- _Problem description_: When a line in the entries below contains the word "width", copy that line.

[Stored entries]
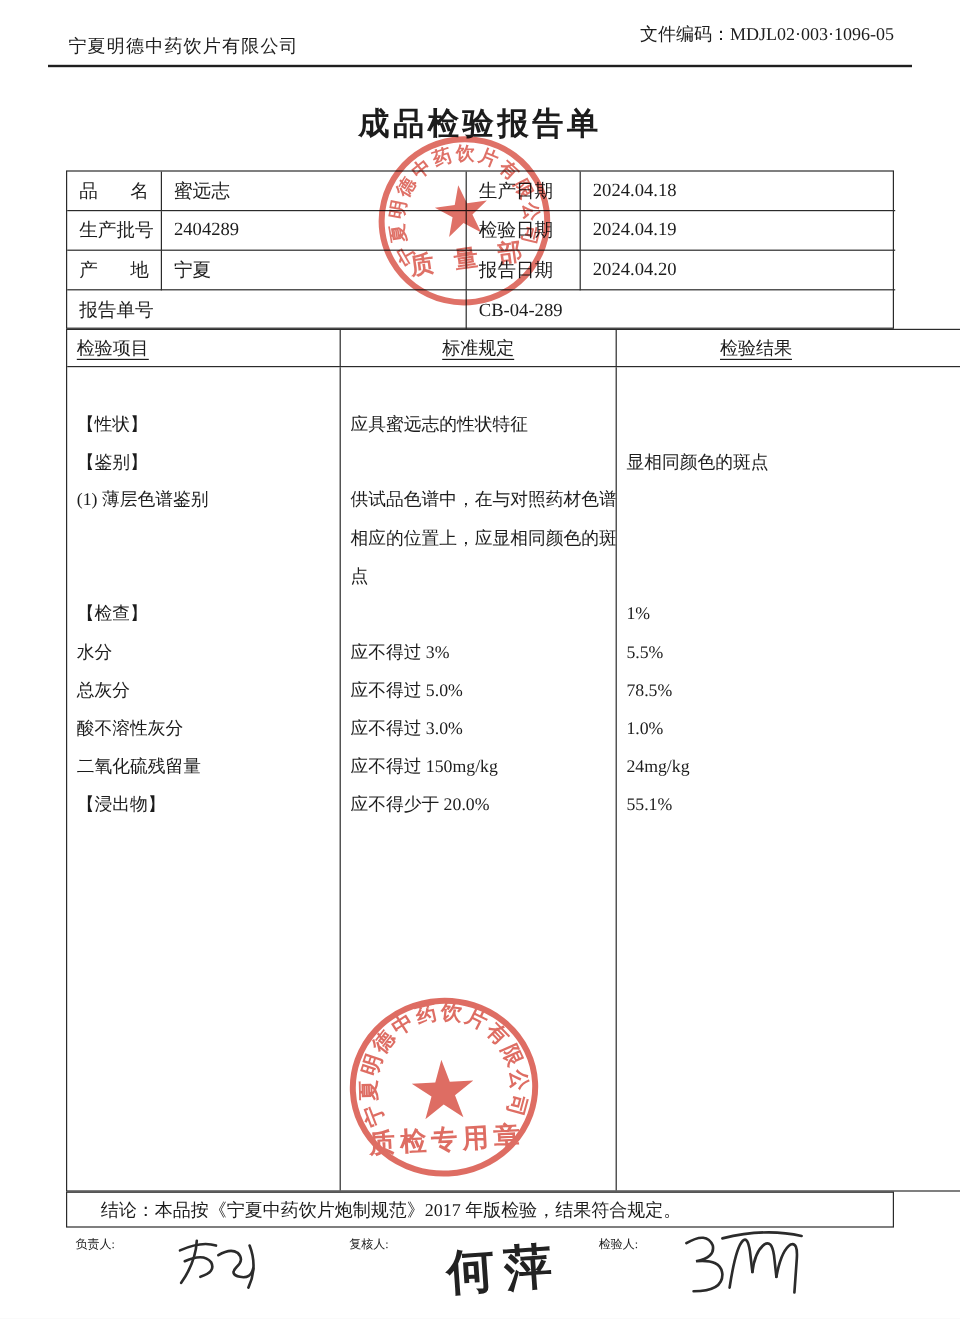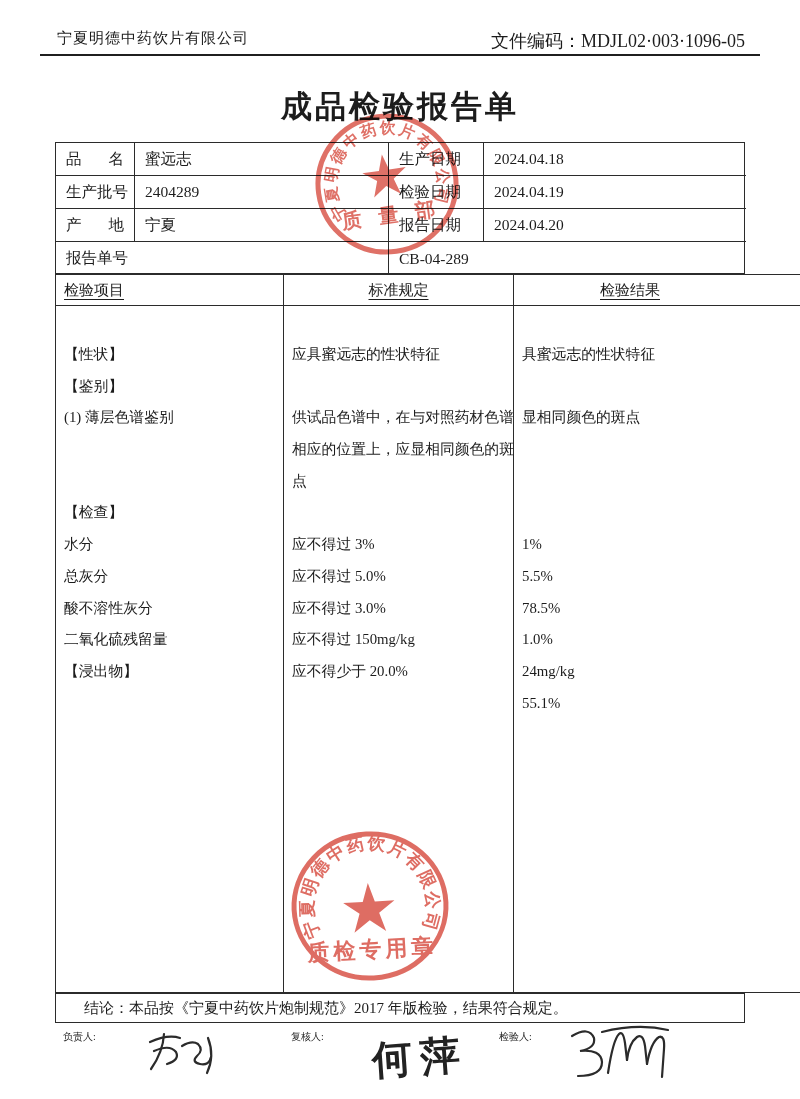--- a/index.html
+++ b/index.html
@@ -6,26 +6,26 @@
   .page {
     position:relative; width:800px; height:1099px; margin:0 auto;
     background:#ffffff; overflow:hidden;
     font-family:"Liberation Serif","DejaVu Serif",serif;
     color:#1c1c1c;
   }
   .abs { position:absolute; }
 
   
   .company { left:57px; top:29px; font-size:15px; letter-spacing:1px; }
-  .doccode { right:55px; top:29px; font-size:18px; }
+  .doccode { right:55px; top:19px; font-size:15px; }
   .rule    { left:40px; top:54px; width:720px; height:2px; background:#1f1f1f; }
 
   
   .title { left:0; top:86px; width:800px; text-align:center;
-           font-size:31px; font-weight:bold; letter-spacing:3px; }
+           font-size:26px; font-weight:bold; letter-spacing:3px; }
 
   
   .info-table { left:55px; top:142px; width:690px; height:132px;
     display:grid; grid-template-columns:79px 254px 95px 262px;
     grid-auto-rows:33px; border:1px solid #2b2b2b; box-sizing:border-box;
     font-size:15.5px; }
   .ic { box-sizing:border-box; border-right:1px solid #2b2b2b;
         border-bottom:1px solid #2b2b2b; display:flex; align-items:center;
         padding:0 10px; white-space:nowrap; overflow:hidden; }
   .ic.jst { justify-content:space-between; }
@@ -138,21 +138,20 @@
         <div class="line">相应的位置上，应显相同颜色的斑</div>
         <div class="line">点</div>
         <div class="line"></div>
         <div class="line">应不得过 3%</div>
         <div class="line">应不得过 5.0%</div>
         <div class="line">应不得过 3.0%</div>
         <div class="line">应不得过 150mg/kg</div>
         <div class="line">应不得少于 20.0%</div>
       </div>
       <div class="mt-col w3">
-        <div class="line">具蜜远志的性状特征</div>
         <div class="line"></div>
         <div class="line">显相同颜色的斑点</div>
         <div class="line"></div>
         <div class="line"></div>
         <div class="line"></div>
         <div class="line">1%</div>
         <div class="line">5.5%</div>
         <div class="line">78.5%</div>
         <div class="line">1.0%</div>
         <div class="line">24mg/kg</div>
* * *
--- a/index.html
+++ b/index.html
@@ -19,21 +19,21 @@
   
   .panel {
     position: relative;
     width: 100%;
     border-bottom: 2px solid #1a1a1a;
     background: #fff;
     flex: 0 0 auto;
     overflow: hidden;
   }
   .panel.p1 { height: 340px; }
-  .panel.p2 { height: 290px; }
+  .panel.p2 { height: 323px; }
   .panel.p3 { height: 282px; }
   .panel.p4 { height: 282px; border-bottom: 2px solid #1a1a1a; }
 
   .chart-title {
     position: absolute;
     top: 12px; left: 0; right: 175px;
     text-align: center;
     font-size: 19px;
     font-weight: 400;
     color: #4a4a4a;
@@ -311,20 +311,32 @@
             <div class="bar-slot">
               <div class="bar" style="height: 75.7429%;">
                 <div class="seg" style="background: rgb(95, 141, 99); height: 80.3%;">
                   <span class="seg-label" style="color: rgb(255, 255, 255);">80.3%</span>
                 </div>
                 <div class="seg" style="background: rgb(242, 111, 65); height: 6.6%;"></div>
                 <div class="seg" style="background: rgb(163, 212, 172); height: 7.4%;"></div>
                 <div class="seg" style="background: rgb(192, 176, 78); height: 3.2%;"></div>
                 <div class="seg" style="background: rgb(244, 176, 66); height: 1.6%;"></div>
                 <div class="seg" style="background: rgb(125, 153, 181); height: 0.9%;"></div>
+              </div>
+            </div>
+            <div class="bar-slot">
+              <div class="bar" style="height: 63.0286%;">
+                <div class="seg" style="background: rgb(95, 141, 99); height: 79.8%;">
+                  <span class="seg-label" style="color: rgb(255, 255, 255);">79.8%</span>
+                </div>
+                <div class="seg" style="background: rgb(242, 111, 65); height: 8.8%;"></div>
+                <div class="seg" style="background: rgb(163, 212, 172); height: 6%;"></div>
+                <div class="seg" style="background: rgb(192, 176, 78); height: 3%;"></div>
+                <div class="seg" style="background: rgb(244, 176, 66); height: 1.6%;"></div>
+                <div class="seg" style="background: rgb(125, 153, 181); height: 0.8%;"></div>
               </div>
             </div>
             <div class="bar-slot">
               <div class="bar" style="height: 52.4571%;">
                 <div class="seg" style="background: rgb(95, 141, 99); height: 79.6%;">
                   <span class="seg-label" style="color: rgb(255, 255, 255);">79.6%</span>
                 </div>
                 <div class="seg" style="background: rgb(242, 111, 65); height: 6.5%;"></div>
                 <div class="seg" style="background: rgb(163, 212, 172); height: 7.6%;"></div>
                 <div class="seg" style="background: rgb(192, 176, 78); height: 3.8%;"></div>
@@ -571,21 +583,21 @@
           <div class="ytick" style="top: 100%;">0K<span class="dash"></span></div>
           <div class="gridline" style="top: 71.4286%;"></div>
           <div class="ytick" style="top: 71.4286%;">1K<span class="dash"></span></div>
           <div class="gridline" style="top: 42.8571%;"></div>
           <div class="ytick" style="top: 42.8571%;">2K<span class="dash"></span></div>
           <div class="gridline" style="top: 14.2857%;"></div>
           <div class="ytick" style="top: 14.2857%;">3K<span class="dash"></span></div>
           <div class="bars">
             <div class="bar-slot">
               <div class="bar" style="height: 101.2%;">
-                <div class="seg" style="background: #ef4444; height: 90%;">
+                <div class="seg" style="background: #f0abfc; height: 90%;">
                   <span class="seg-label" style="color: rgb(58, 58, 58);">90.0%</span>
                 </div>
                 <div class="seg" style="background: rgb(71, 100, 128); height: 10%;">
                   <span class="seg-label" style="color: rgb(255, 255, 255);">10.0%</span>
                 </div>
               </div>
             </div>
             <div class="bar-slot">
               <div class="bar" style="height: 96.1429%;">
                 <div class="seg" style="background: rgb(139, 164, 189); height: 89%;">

- _Answer for this exercise_:
     position:relative; width:800px; height:1099px; margin:0 auto;
   .rule    { left:40px; top:54px; width:720px; height:2px; background:#1f1f1f; }
   .title { left:0; top:86px; width:800px; text-align:center;
   .info-table { left:55px; top:142px; width:690px; height:132px;
     width: 100%;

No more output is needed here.